Ada duri dalam dagingku
oleh: Claudia Rosari Dewi
Di dalam kehidupan kita sehari-hari kita sering menemukan
orang dengan pribadi tinggi hati alias sombong. Kesombongan merupakan hal yang melekat
dengan keinginan duniawi dalam diri manusia. Tuhan tidak pernah menyalahkan sikap
sombong itu sendiri. Ia memberikan kepada kita kebebasan untuk berpikir dan
mengambil sikap dalam hidup sekehenndak kita karena Ia begitu mengasihi kita,
Ia melihat keseluruhan diri kita termasuk tubuh kita. Namun, sikap sombong
dalam diri kita justru membawa kita pada kerapuhan, baik jasmani maupun
rohani. Karena kerapuhan itulah kita
tidak mungkin mencapai sebuah kesempurnaan sesuai dengan konsep yang kita
tentukan, konsep yang sempurna sesuai dengan angan-angan tak terkendali yang
kita miliki. Allah mencintai kita apa adanya, termasuk mencintai kerapuhan
dalam diri kita dan Allah tidak pernah
tidak mengasihi kita. Oleh karena itu, Allah tidak pernah menuntut kita untuk
sempurna, Allah hanya ingin kita senantiasa setia pada diri-Nya.
Seperti duri dalam daging, virus kesempurnaan atau the victim of perfectionism mempunyai
maksud yang sama. Duri dalam daging adalah suatu hal yang ada didalam diri
manusia untuk membuat kita tetap rendah hati, hal ini sama seperti diungkapkan
oleh Rasul Paulus dalam suratnya kepada jemaat di Korintus, “Dan supaya aku
jangan meninggikan diri karena penyataan-penyataan yang luar biasa itu, maka
aku diberi suatu duri di dalam dagingku, yaitu seorang utusan
Iblis untuk menggocoh aku, supaya aku jangan meninggikan diri.”

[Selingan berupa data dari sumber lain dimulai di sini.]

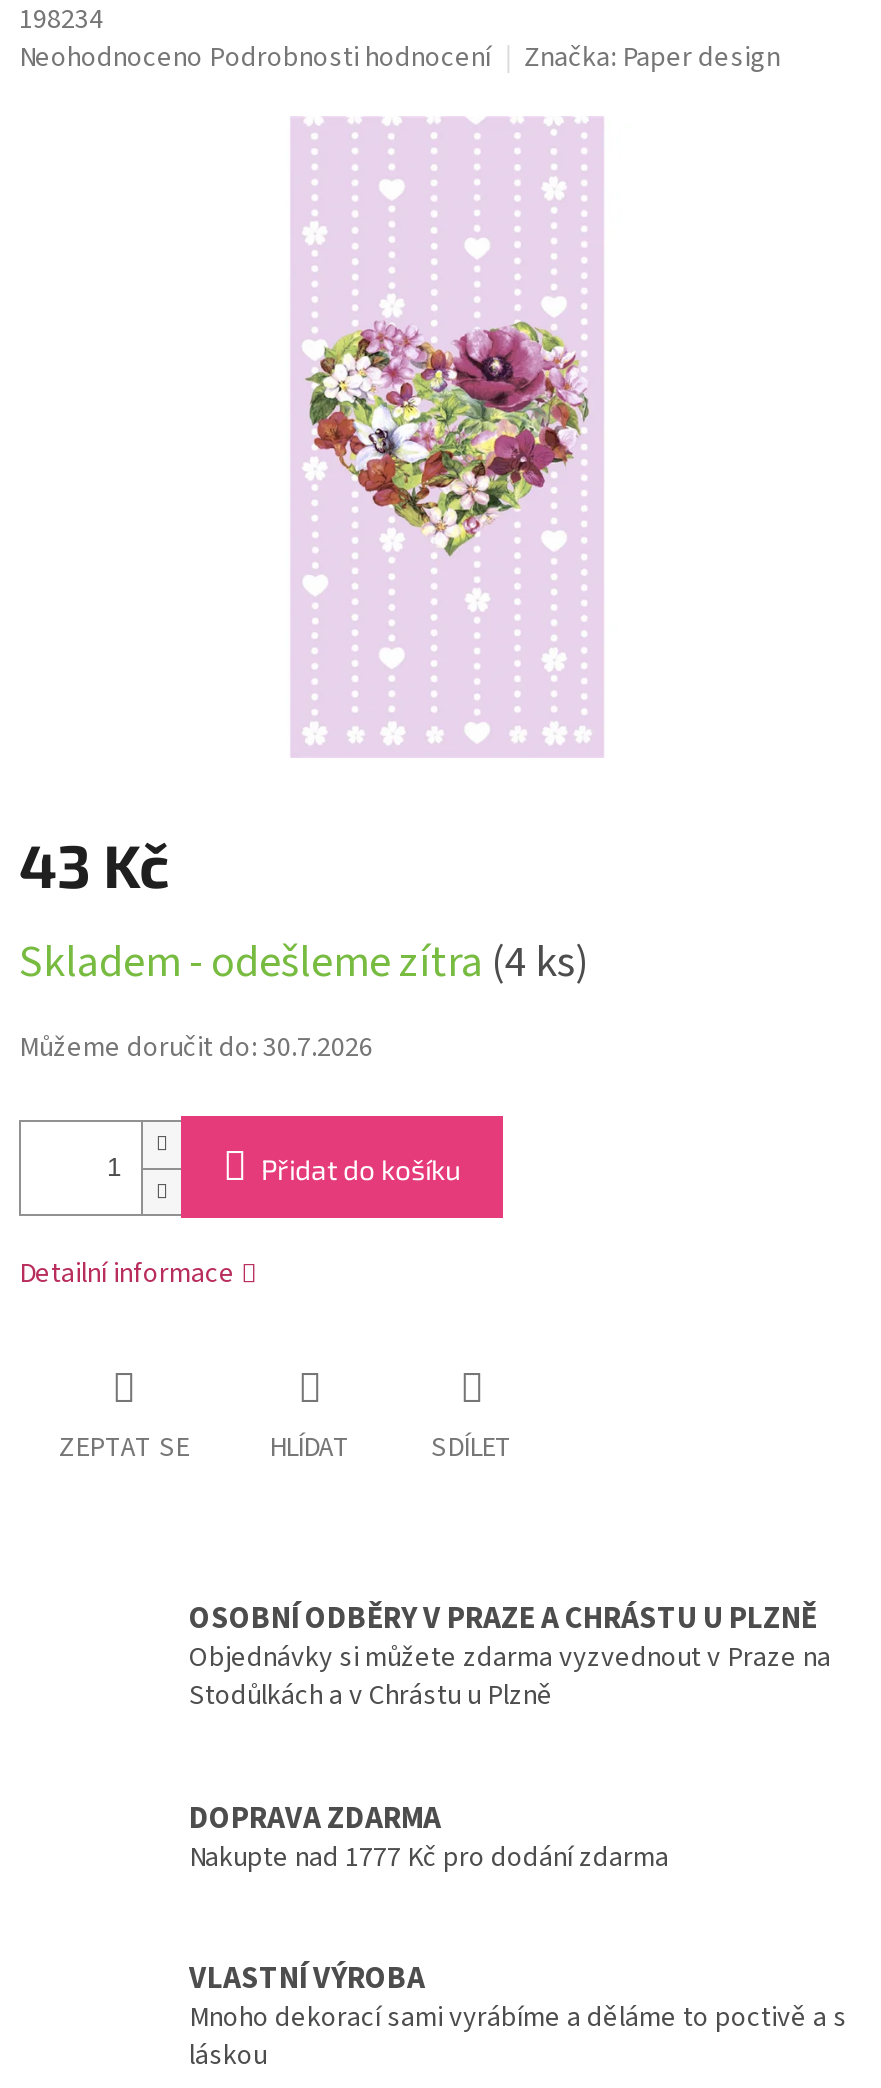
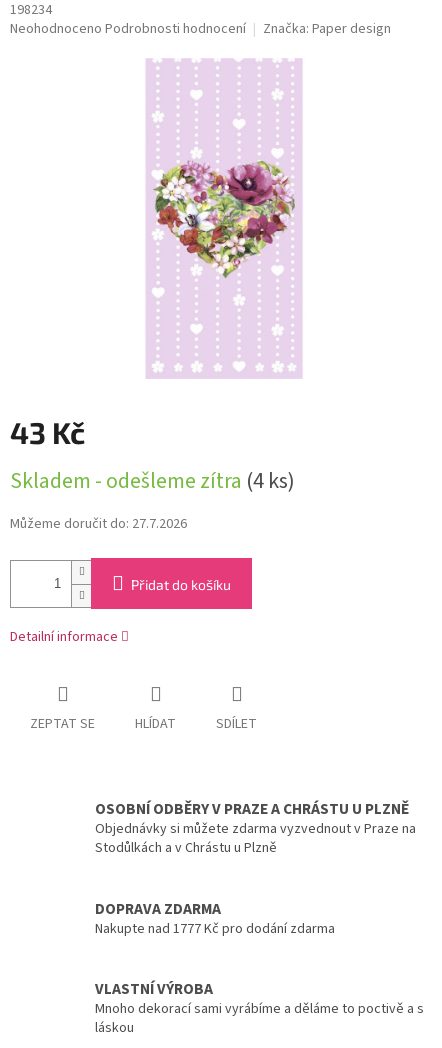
- Můžeme doručit do: 30.7.2026
+ Můžeme doručit do: 27.7.2026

(2Korintus12:7). Allah telah
menetapkan Rasul Paulus untuk mengajar kita arti penting kerendahan hati. Allah
pun telah mengetahui ketika Paulus menjadi seorang rasul ada kemungkinan besar
dirinya akan menjadi orang yang tinggi hati. Saat Paulus mampu menyadari akan
kerapuhan dirinya apa adanya, maka ia mampu merendahkan dirinya di hadapan
Allah karena sadar bahwa Allah sangat mengasihinya. Sikap rendah hatinya itulah
yang membuat keilahian Allah dengan keduniawian yang dimiliki manusia menyatu.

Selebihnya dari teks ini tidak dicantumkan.